2) Pleated Double Knee Trouser from Dickies
These are bold. I’ll make the case.
The double knee has been on the rise for a minute (see Channing Tatum pulling them off next to Zoe Kravitz). I think the work-wear, uniform type stuff is pretty cool. It might be a little ironic (Dickies, Carhartt and Camber make clothes for guys workin’ on the railroad, not guys working in finance or advertising). Still, I appreciate the quality with which these are made. The material is rugged, but more than anything, it’s durable.
When it comes to the shape, I can understand being hesitant about the bulkiness. I think in general, “big on the bottom” is a look to own - regardless of body type. With the right complimentary shapes I don’t think these are too obtuse. They’re comfortable. They actually fit.
Lastly, the pleat and double knee. Double knee pants are meant for mechanics, plumbers, electricians - folks who spend a good bit of their day on their knees with their sleeves rolled up. So for you to be wearing the double knee as a streetwear statement might be a little chach-y. I think the pleat offers a sweet counterbalance to the otherwise utilitarian double knee. It’s a juxtaposition, the traditional business casual pleated trouser crossed over with the blue collar double knee.
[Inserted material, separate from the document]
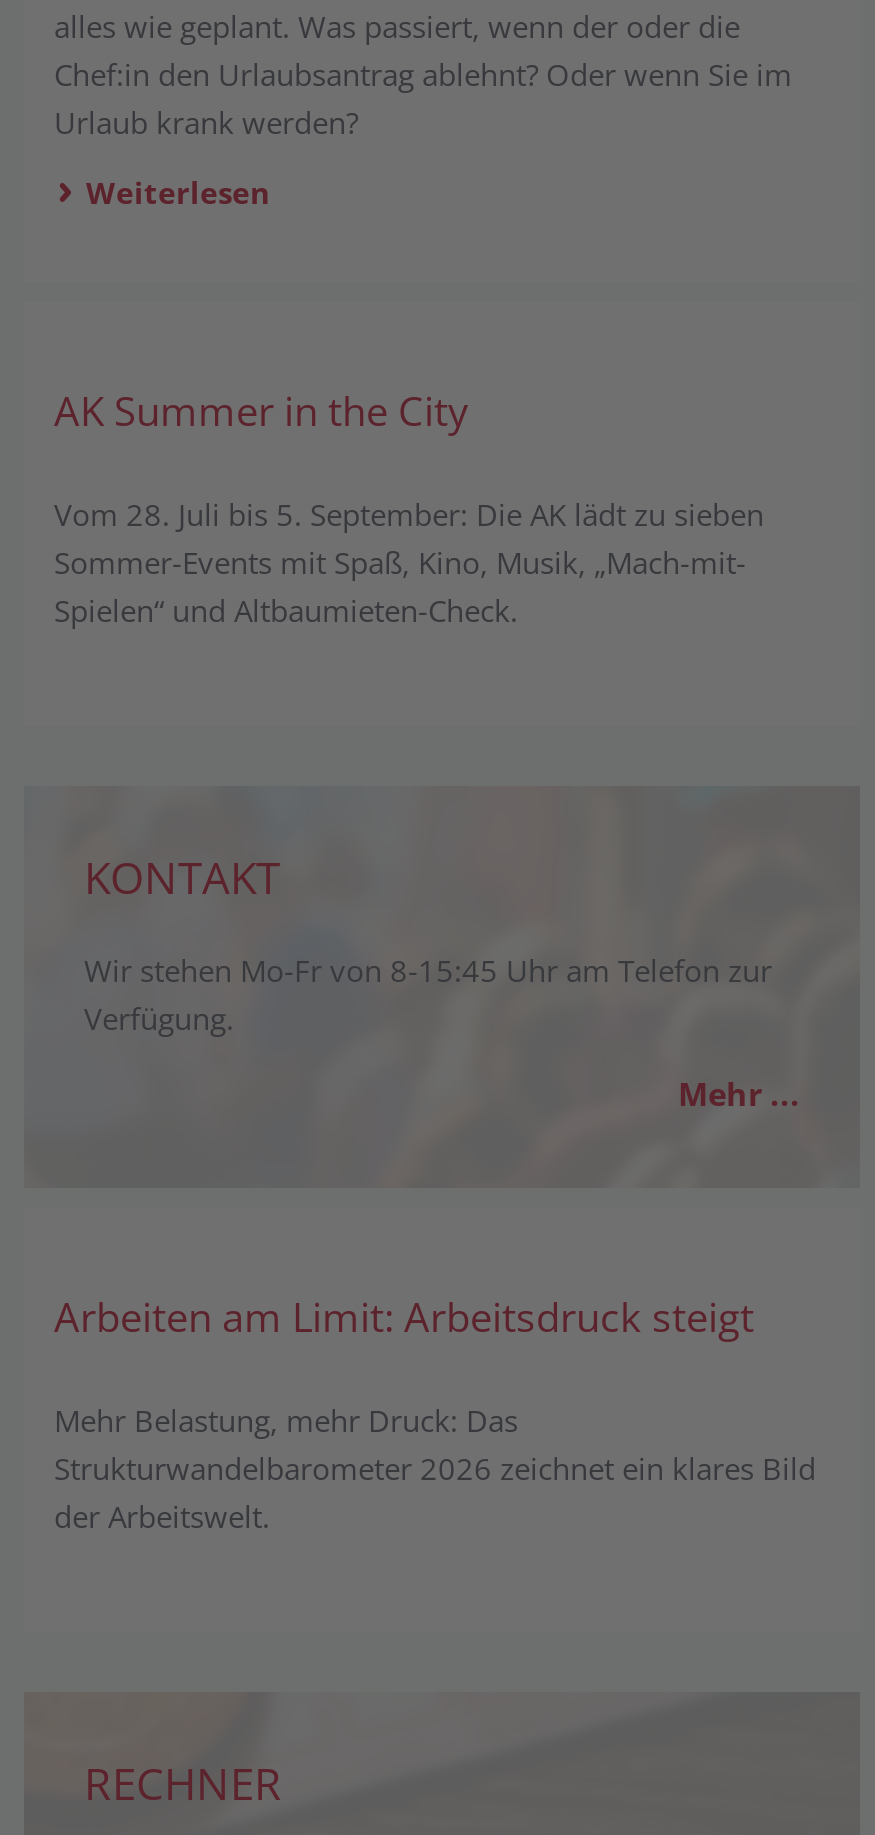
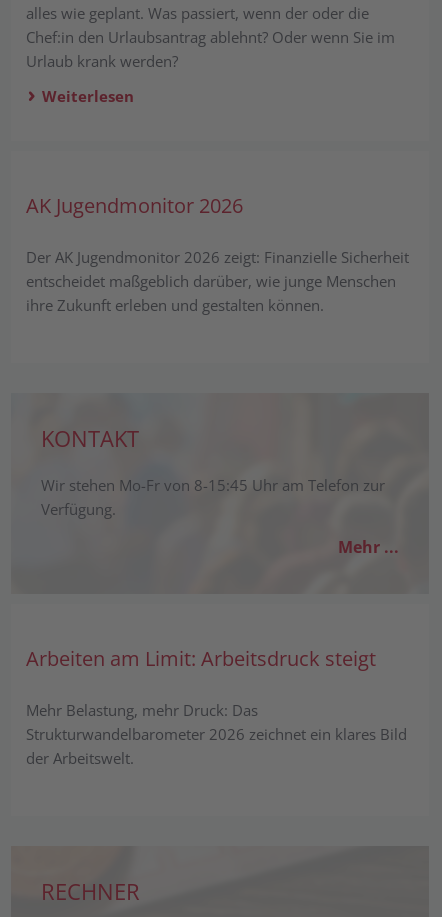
[54,383,468,437] AK Summer in the City -> [26,192,243,219] AK Jugendmonitor 2026
[54,493,764,629] Vom 28. Juli bis 5. September: Die AK lädt zu sieben | Sommer-Events mit Spaß, Kino, Musik, „Mach-mit- | Spielen“ und Altbaumieten-Check. -> [26,247,409,315] Der AK Jugendmonitor 2026 zeigt: Finanzielle Sicherheit | entscheidet maßgeblich darüber, wie junge Menschen | ihre Zukunft erleben und gestalten können.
You might not be interested in making a statement in class with what you wear on Saturday, and that’s fine. The bottom line is that this shape is comfortable and looks great with layered pieces (like the Chore Coat or a long tee under a hoodie).
3) Camber Max Weight Tee-Shirt
Max weight is somehow an understatement. Whether you go with a short or long sleeve, the material is dense, made with 8 oz. 100% cotton. The shoulders and neck are tapered so this shirt has a great structure to it. Some guys will call it stiff - I think the key here is 1) washing before wearing, 2) ordering the right size. They’re going to get a little snug after that wash - so consider sizing up.
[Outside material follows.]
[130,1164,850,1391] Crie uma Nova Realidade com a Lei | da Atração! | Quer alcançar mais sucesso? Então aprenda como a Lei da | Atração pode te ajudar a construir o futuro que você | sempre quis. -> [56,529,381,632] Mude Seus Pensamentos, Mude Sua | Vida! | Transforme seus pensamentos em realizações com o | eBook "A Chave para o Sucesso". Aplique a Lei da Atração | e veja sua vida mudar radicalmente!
The best part about these shirts is the way they are low key spill proof. Obviously anything serious will settle in, but I’ve spilt water on myself wearing one of these max weight tees, and the water sorta slicked off. Pretty wild for a cotton tee shirt. The knit is just that dense.
If you’re looking for a solid color, dense tee shirt for the fall, Camber’s got you covered.
Camber is one of our manufacturing partners at American Trench. I’m not sure if you can buy their tee’s from their site, but you can definitely order one here for under $30.
4) Diadora MI Basket Row Cut Sneaker
Diadora designs and manufactures shoes in Italy. They look in part Veja, in part PONY. But they’re made from legit Italian leather. Really comfortable. Just a solid sneaker.
I love their MI Basket row because it’s got that Golden Goose scuff-rough going - but they don’t look like shit. Out of the box you won’t be afraid to log some miles on these jawns - which is something I really appreciate. To stay on theme, how great of a product is one you’re afraid to use? If I splooge, I want maximum use. Maximum splooge.
I’ve never bought a pair of shoes from Diodora. But if I had $200 to spend on sneakers, I’d buy something like these.